Similarly, Pandas provides a series of standard time series processing tools and algorithms, which are essential for processing and analyzing time series using Python. Next, we will learn about time generation, time series generation, indexing, slicing, sampling, etc.

36.3. Time Generation#

Before learning about time series, it is necessary to understand time first. In Python, we usually use the datetime and time modules to perform time operations. For example, datetime.datetime.now can print the current time.

                          import datetime

datetime.datetime.now()  # 获取当前时间

datetime.datetime(2023, 11, 11, 13, 36, 28, 1146)

As can be seen, datetime.datetime.now() returns a time object, which are in sequence: year, month, day, hour, minute, second, and microsecond. Among them, the value range of microsecond is 0 <= microsecond < 1000000. There is an equivalent method for datetime.datetime.now(), which is datetime.datetime.today().

                          datetime.datetime.today()  # 获取当前时间

                        

datetime.datetime(2023, 11, 11, 13, 36, 28, 15287)

You can choose to return only a part of the time.

                          datetime.datetime.now().year  # 返回当前年份

                        

In addition to getting the current time, you can manually specify a time object.

                          datetime.datetime(2017, 10, 1, 10, 59, 30)  # 指定任意时间

                        

datetime.datetime(2017, 10, 1, 10, 59, 30)

36.4. Time Calculation#

datetime time objects can be involved in calculations.
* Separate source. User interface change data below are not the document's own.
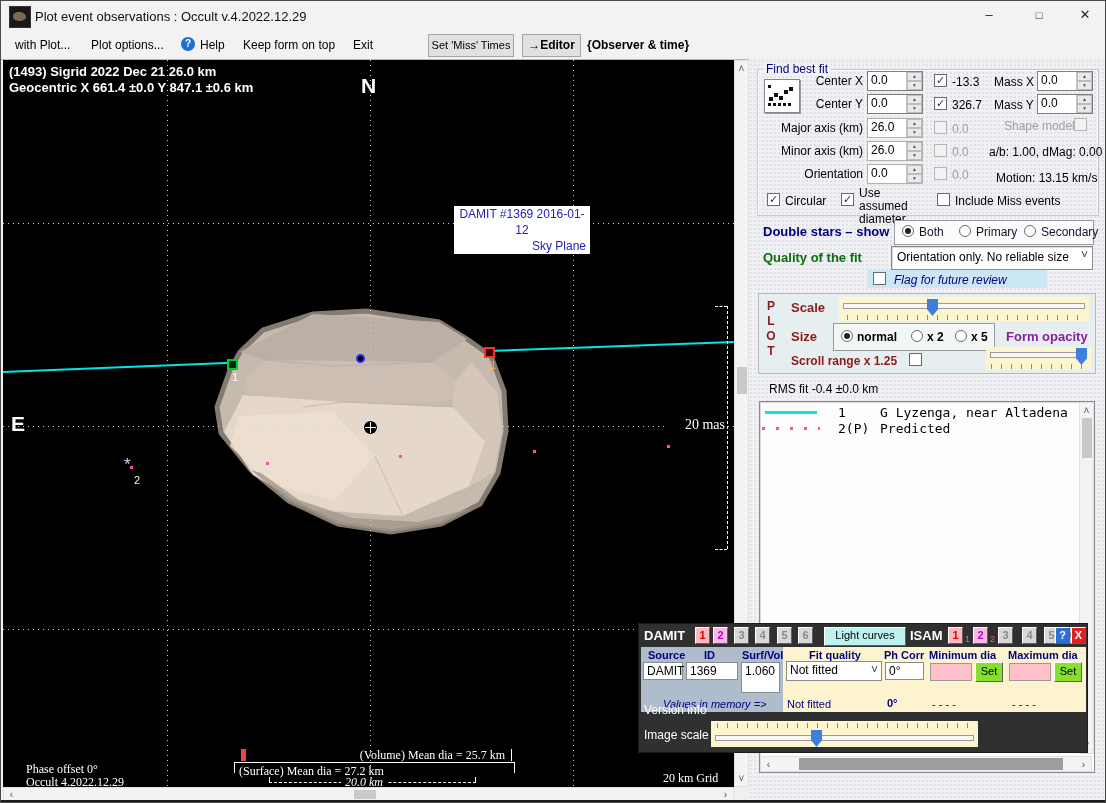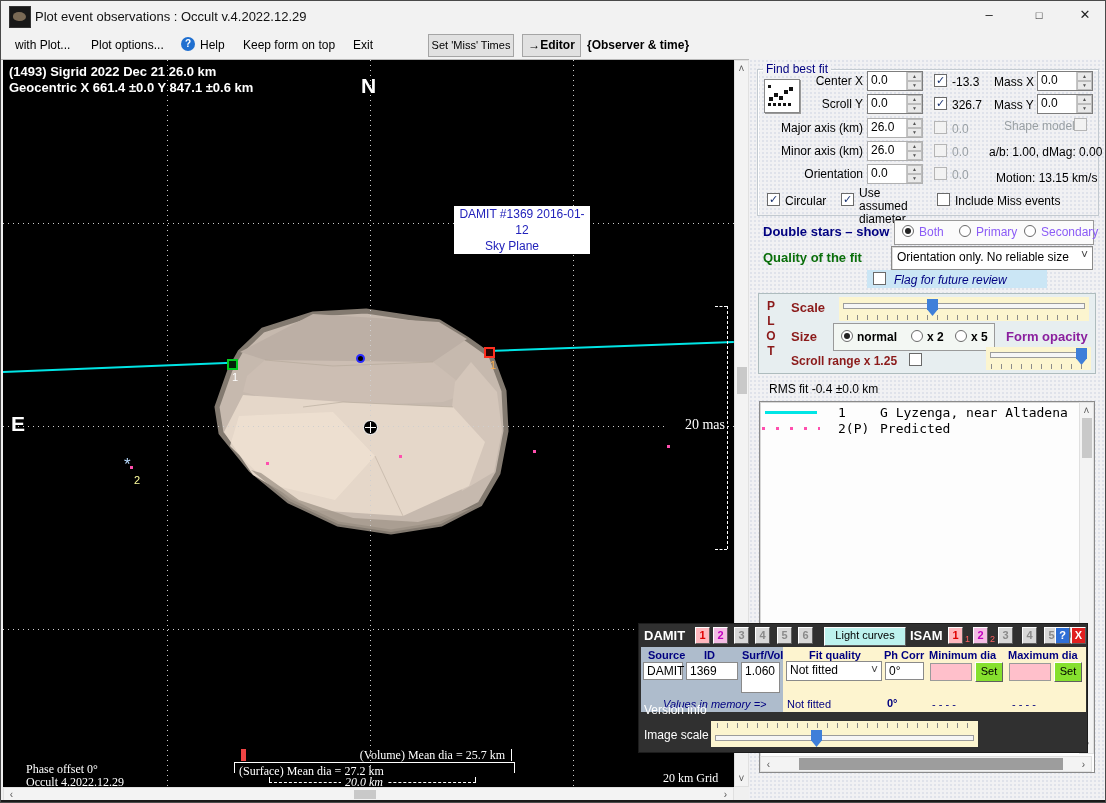"Scroll Y" div.ab { text: Scroll -> Center }
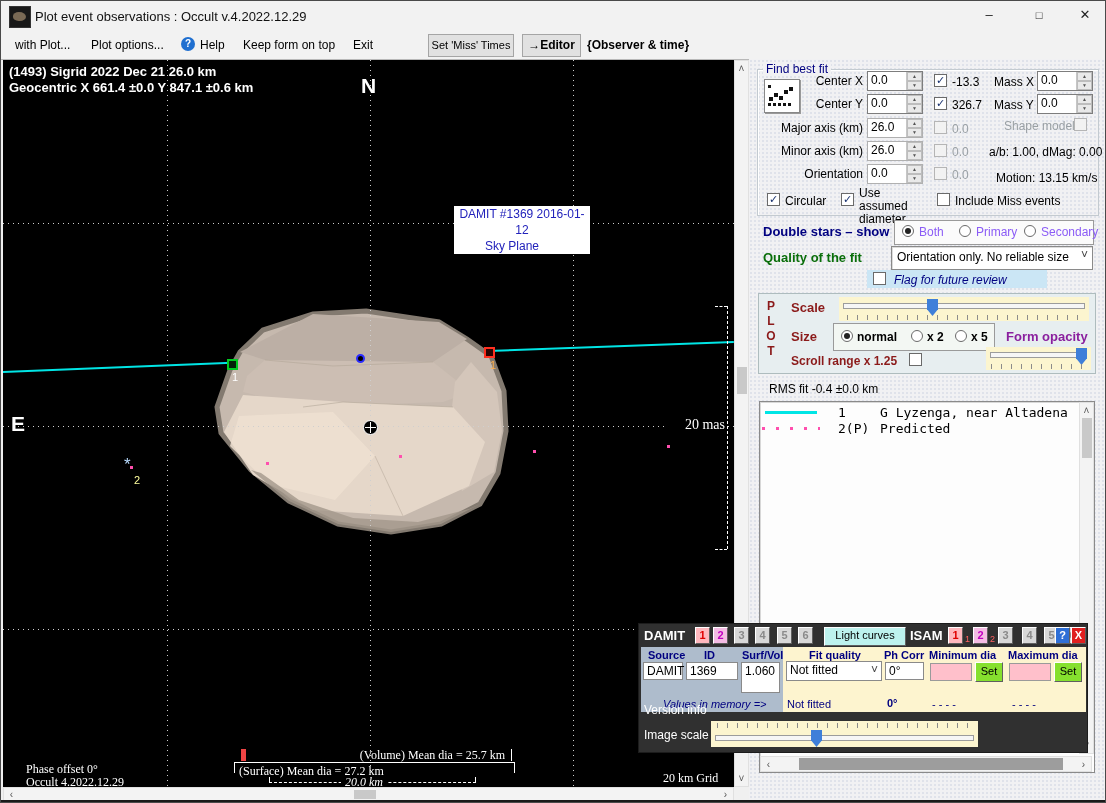"Both" .blue { color: #8b5cf6 -> #0f172a }
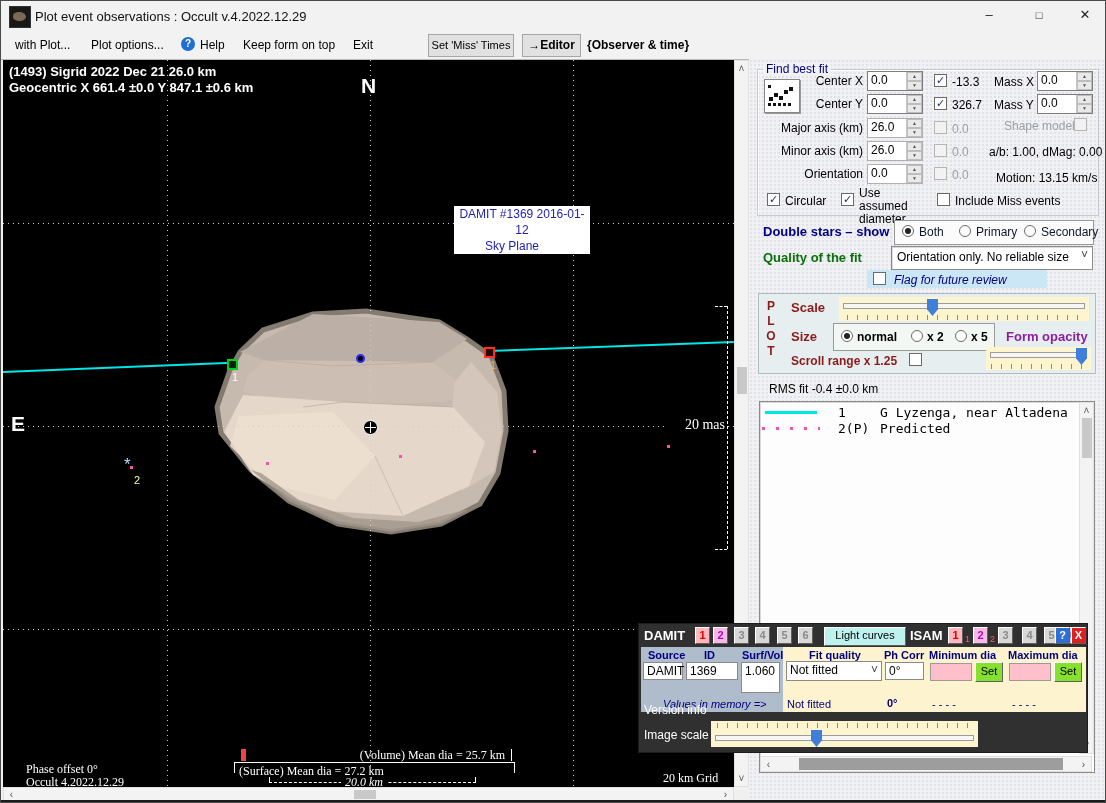"Sky Plane" div { padding-right: 20px -> 4px; text-align: none -> right }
For example, adding a certain amount of time and years, calculating year intervals, etc.

                          datetime.datetime(2018, 10, 1) - datetime.datetime(2017, 10, 1)  # 计算时间间隔

                        

datetime.timedelta(days=365)

As can be seen, the above returns a datetime.timedelta object. timedelta can be used to represent differences in time, but only up to three units are retained, namely: days, seconds, and milliseconds. For example:

                          datetime.datetime.now() - datetime.datetime(2017, 10, 1)  # timedelta 表示间隔时间

                        

datetime.timedelta(days=2232, seconds=48988, microseconds=37705)

Therefore, if you want to add one year to the current time, you need to convert the number of years into days for calculation.

                          datetime.datetime.now() + datetime.timedelta(365)  # 需将年份转换为天

                        

datetime.datetime(2024, 11, 10, 13, 36, 28, 41982)

36.5. Time Format Conversion#

Although datetime objects are precise, there are many times when we want to convert them into custom time representation styles, such as: October 1, 2018, or 2018/10/1, etc. At this time, it is necessary to convert the datetime object into a string object.

We can use datetime.date.strftime to complete the conversion between time and string.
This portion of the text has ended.